Another lower seal 37, located on a radially interior surface of piston 23 engages an outer surface of receiving portion 17. Lower seals 33 and 37 defining a lower piston chamber 39, which receives hydraulic fluid to actuate piston 23 in an axially upward direction to unlock connector 11 from wellhead assembly 13.

It is essential that seals 31, 33, 37 maintain engagement with the surfaces of outer casing 27 and receiving portion 17 for upper and lower piston chambers 35 and 39 to maintain proper pressure in order to actuate piston 23 between upward and downward positions. Should one of seals 31, 33, 37 fail, it is difficult for the pressure in pressure chambers 35 and 39 to reach a preselected amount necessary to actuate piston 23 between upper and lower positions. Therefore, override rods 41 extend from a radially upward position to engage in upper portion of piston 23. Override rods 41 extend from piston 23 to an override plate 43 located above piston 23 and outer casing 27. In the event of a failure of one of seals 31, 33, 37, override plate is moved in an axially upward position to thereby pull piston 23 in an upward direction with override rods 41. Typically, override plate 43 is moved in an axially upward position with a secondary piston assembly (not shown) that is external to connector 11. Such external secondary piston assemblies in the prior art have typically been cumbersome and heavy.

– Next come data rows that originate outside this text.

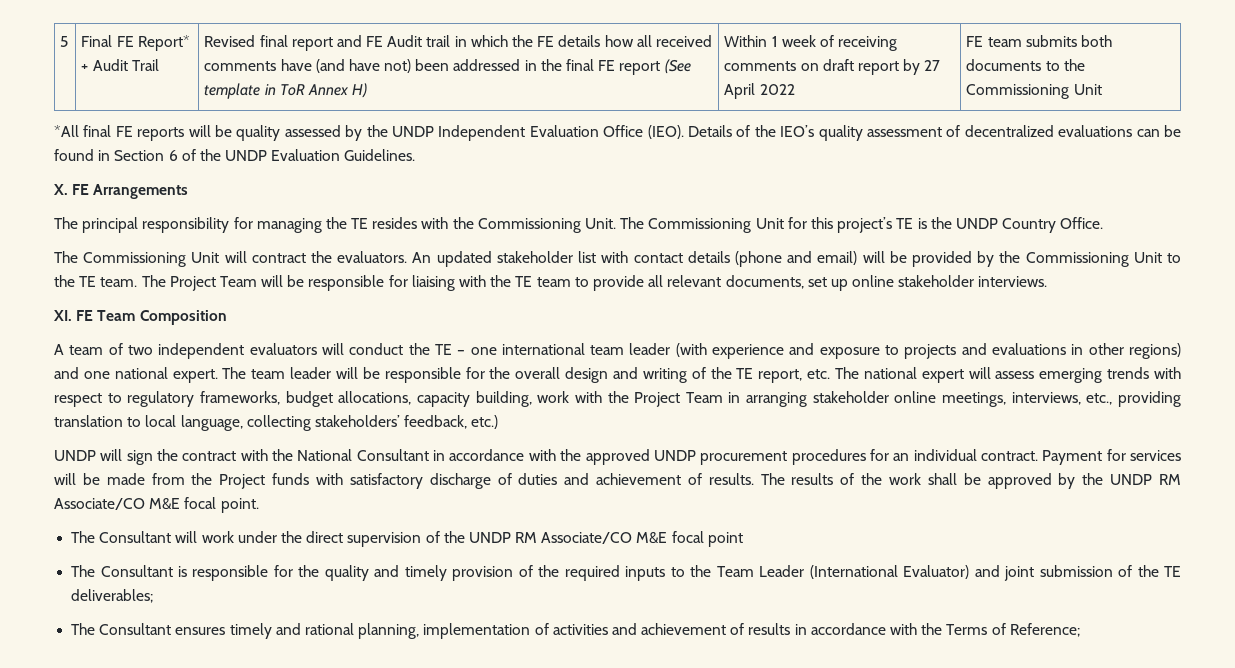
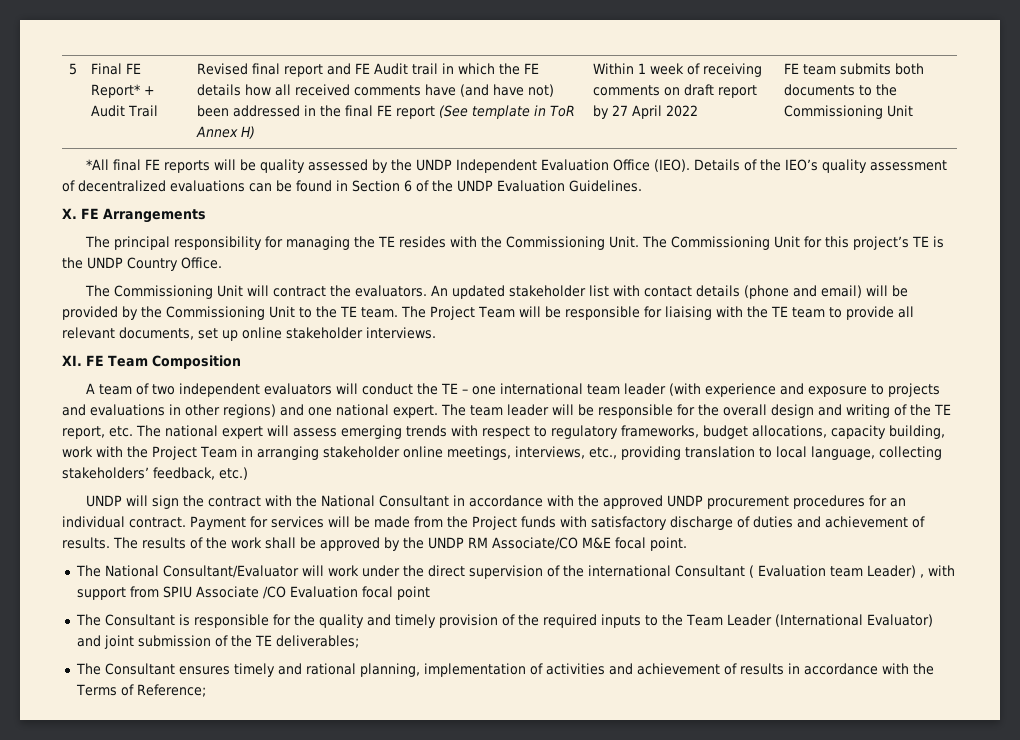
- The Consultant will work under the direct supervision of the UNDP RM Associate/CO M&E focal point
+ The National Consultant/Evaluator will work under the direct supervision of the international Consultant ( Evaluation team Leader) , with support from SPIU Associate /CO Evaluation focal point

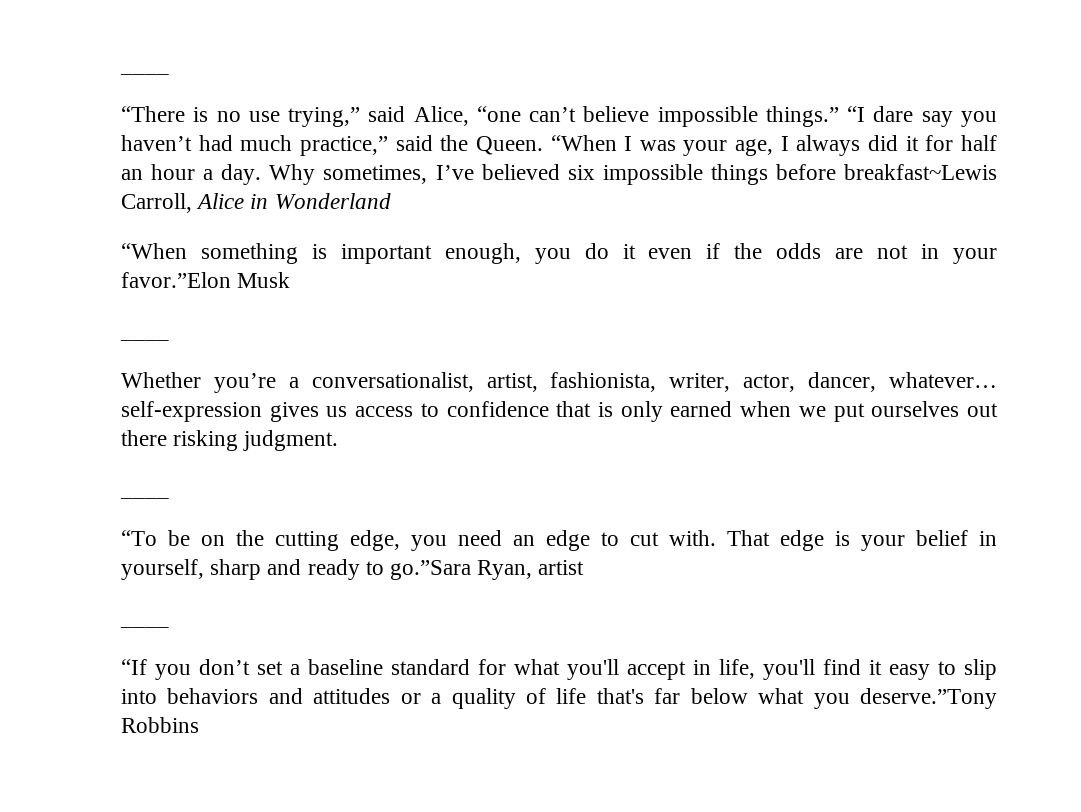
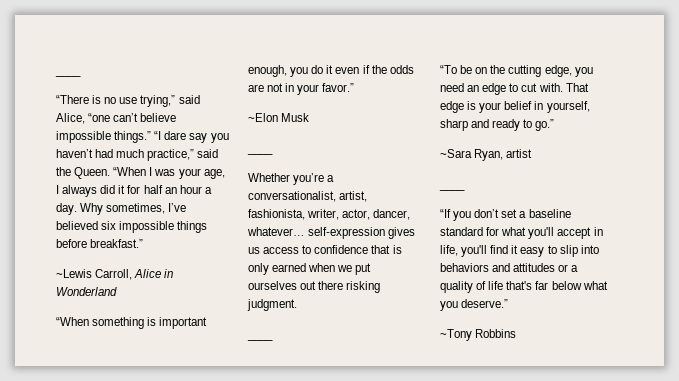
- Why sometimes, I’ve believed six impossible things before breakfast~Lewis Carroll, Alice in Wonderland
+ Why sometimes, I’ve believed six impossible things before breakfast.”
+ ~Lewis Carroll, Alice in Wonderland
- “When something is important enough, you do it even if the odds are not in your favor.”Elon Musk
+ “When something is important enough, you do it even if the odds are not in your favor.”
+ ~Elon Musk
- That edge is your belief in yourself, sharp and ready to go.”Sara Ryan, artist
+ That edge is your belief in yourself, sharp and ready to go.”
+ ~Sara Ryan, artist
- “If you don’t set a baseline standard for what you'll accept in life, you'll find it easy to slip into behaviors and attitudes or a quality of life that's far below what you deserve.”Tony Robbins
+ “If you don’t set a baseline standard for what you'll accept in life, you'll find it easy to slip into behaviors and attitudes or a quality of life that's far below what you deserve.”
+ ~Tony Robbins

Referring to FIG. 2, an improved connector 11′ is shown attached to the upper portion of wellhead housing 13. Connector 11′ includes a receiving portion 17′, outer casing 27′, dogs 19′, and a piston 23′. While locking and unlocking under normal operating conditions, connector 11′ functions essentially the same as the prior art connecter assembly 11 shown in FIG. 1. Improved connector assembly 11′ includes an override rod 45. Override rod 45 extends between override plate 43′ and piston 23′ in substantially the same manner as override rod 41 in prior art FIG. 1. Override rod 45 preferably includes a rod passage 47 extending axially therethrough. A piping connection 49 is located toward an axially upper portion of rod passage 47. Hydraulic fluid is transmitted into rod passage 47 through piping connection 49. A piston passage 51 is ported through piston 23′. Piston passage 51 has an end that is in fluid communication with rod passage 47. A secondary piston 53 is located toward the lower end of piston 23′.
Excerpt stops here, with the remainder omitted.